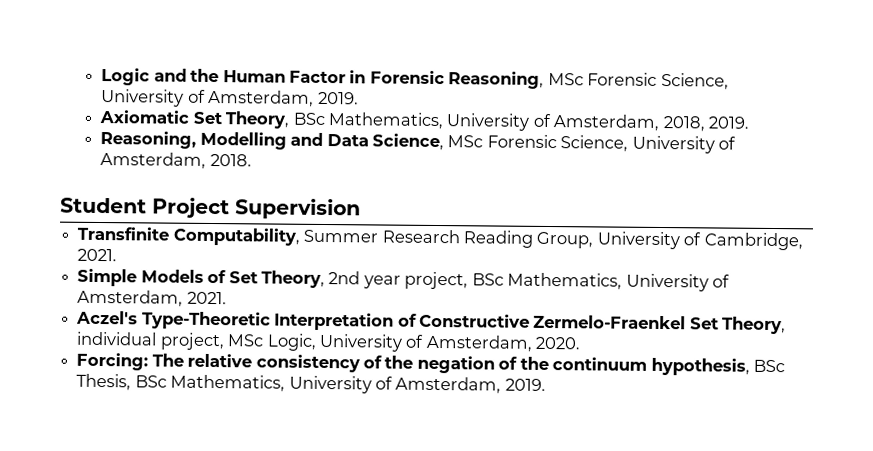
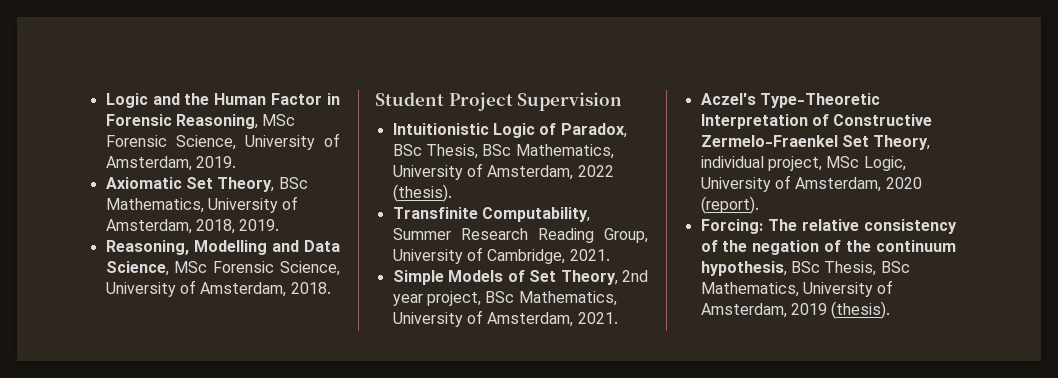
+ Intuitionistic Logic of Paradox, BSc Thesis, BSc Mathematics, University of Amsterdam, 2022 (thesis).
- Aczel's Type-Theoretic Interpretation of Constructive Zermelo-Fraenkel Set Theory, individual project, MSc Logic, University of Amsterdam, 2020.
+ Aczel's Type-Theoretic Interpretation of Constructive Zermelo-Fraenkel Set Theory, individual project, MSc Logic, University of Amsterdam, 2020 (report).
- Forcing: The relative consistency of the negation of the continuum hypothesis, BSc Thesis, BSc Mathematics, University of Amsterdam, 2019.
+ Forcing: The relative consistency of the negation of the continuum hypothesis, BSc Thesis, BSc Mathematics, University of Amsterdam, 2019 (thesis).

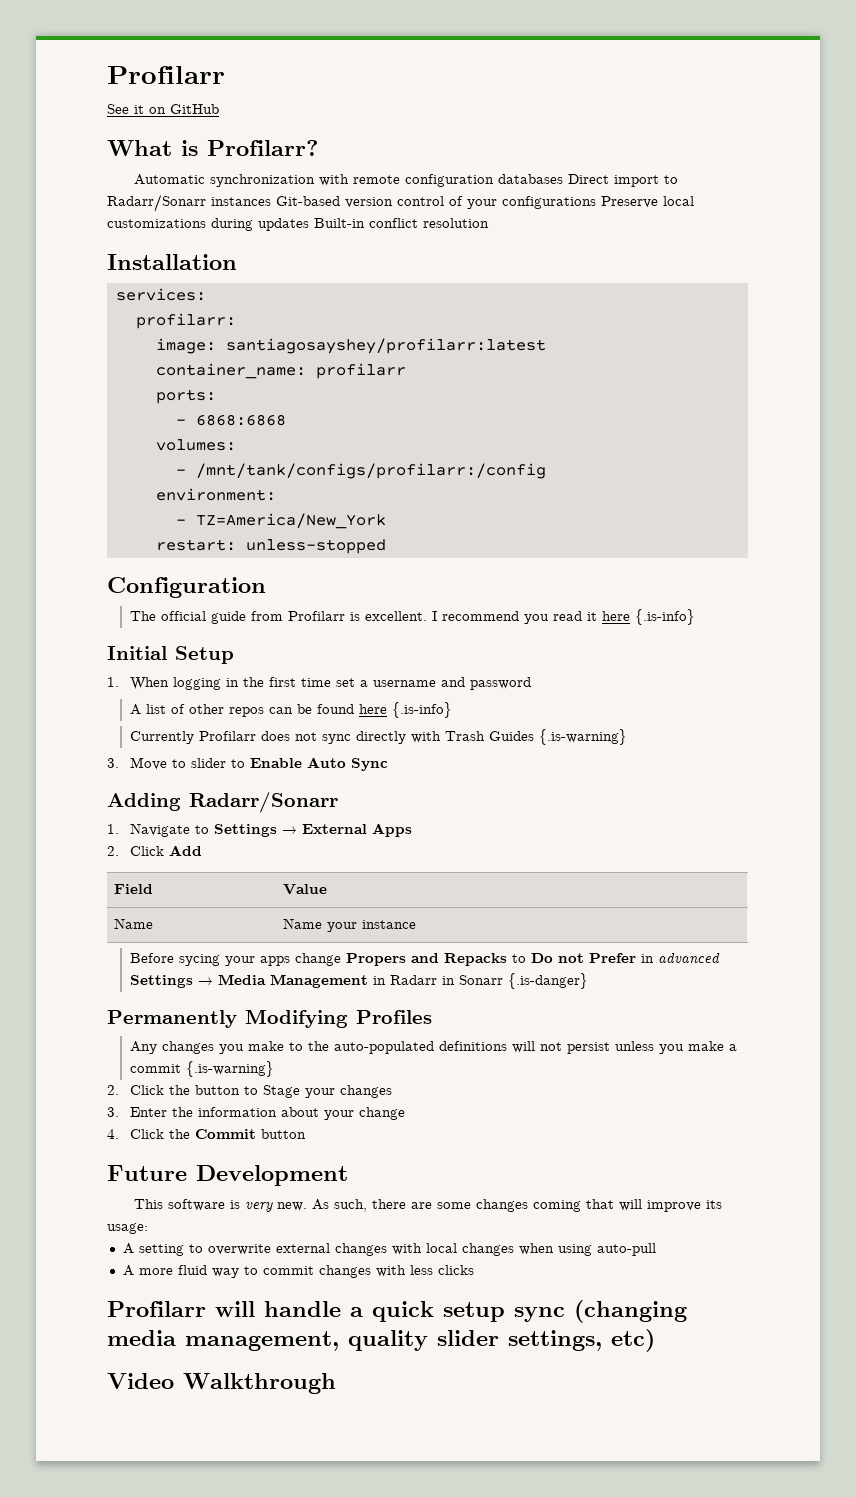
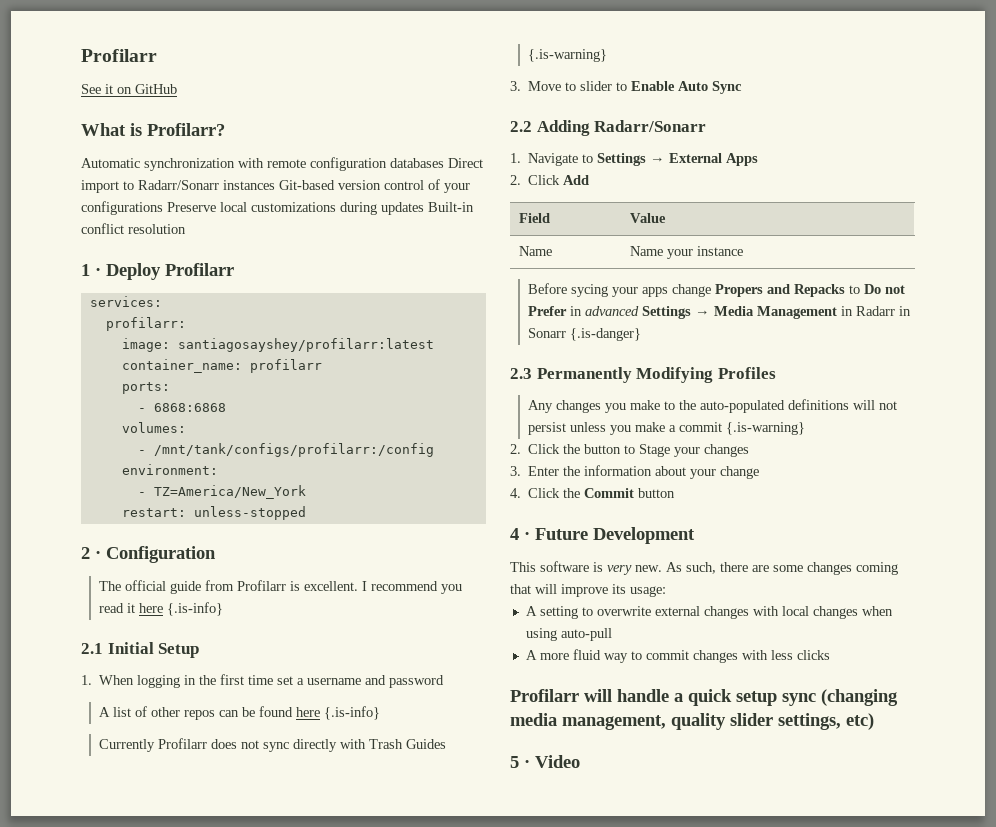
- Installation
+ 1 · Deploy Profilarr
- Configuration
+ 2 · Configuration
- Initial Setup
+ 2.1 Initial Setup
- Adding Radarr/Sonarr
+ 2.2 Adding Radarr/Sonarr
- Permanently Modifying Profiles
+ 2.3 Permanently Modifying Profiles
- Future Development
+ 4 · Future Development
- Video Walkthrough
+ 5 · Video

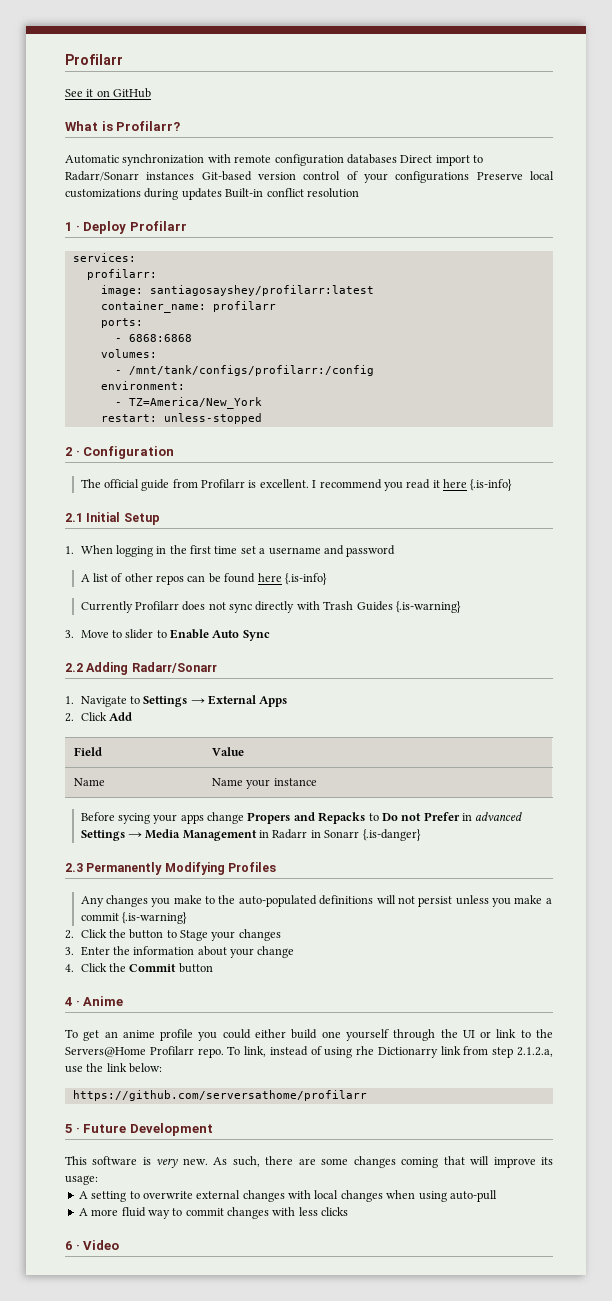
- 4 · Future Development
+ 4 · Anime
+ To get an anime profile you could either build one yourself through the UI or link to the Servers@Home Profilarr repo. To link, instead of using rhe Dictionarry link from step 2.1.2.a, use the link below:
+ https://github.com/serversathome/profilarr
+ 5 · Future Development
- Profilarr will handle a quick setup sync (changing media management, quality slider settings, etc)
- 5 · Video
+ 6 · Video

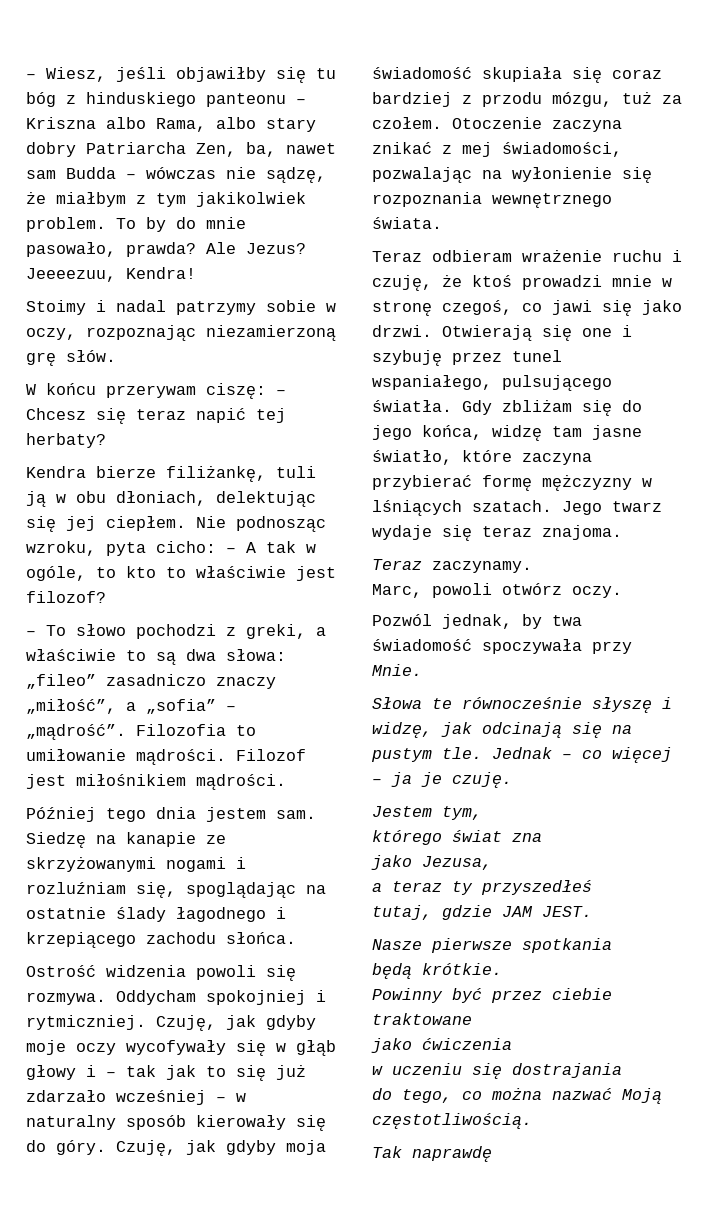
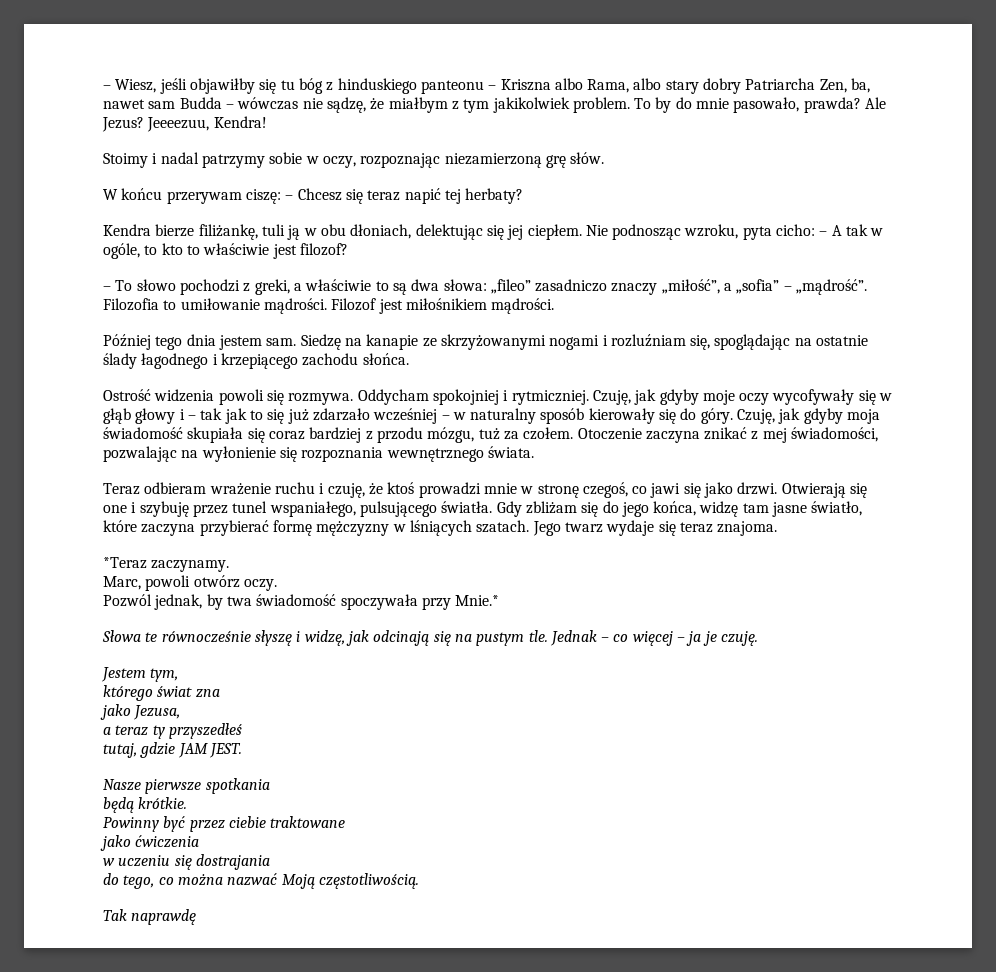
- Teraz zaczynamy.
+ *Teraz zaczynamy.
- Pozwól jednak, by twa świadomość spoczywała przy Mnie.
+ Pozwól jednak, by twa świadomość spoczywała przy Mnie.*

---------------

[Instructions for the task] Please write out the entire listing above exactly, but leave the pictures out.

[Output for this exercise]
+ Intuitionistic Logic of Paradox, BSc Thesis, BSc Mathematics, University of Amsterdam, 2022 (thesis).
- Aczel's Type-Theoretic Interpretation of Constructive Zermelo-Fraenkel Set Theory, individual project, MSc Logic, University of Amsterdam, 2020.
+ Aczel's Type-Theoretic Interpretation of Constructive Zermelo-Fraenkel Set Theory, individual project, MSc Logic, University of Amsterdam, 2020 (report).
- Forcing: The relative consistency of the negation of the continuum hypothesis, BSc Thesis, BSc Mathematics, University of Amsterdam, 2019.
+ Forcing: The relative consistency of the negation of the continuum hypothesis, BSc Thesis, BSc Mathematics, University of Amsterdam, 2019 (thesis).

- Installation
+ 1 · Deploy Profilarr
- Configuration
+ 2 · Configuration
- Initial Setup
+ 2.1 Initial Setup
- Adding Radarr/Sonarr
+ 2.2 Adding Radarr/Sonarr
- Permanently Modifying Profiles
+ 2.3 Permanently Modifying Profiles
- Future Development
+ 4 · Future Development
- Video Walkthrough
+ 5 · Video

- 4 · Future Development
+ 4 · Anime
+ To get an anime profile you could either build one yourself through the UI or link to the Servers@Home Profilarr repo. To link, instead of using rhe Dictionarry link from step 2.1.2.a, use the link below:
+ https://github.com/serversathome/profilarr
+ 5 · Future Development
- Profilarr will handle a quick setup sync (changing media management, quality slider settings, etc)
- 5 · Video
+ 6 · Video

- Teraz zaczynamy.
+ *Teraz zaczynamy.
- Pozwól jednak, by twa świadomość spoczywała przy Mnie.
+ Pozwól jednak, by twa świadomość spoczywała przy Mnie.*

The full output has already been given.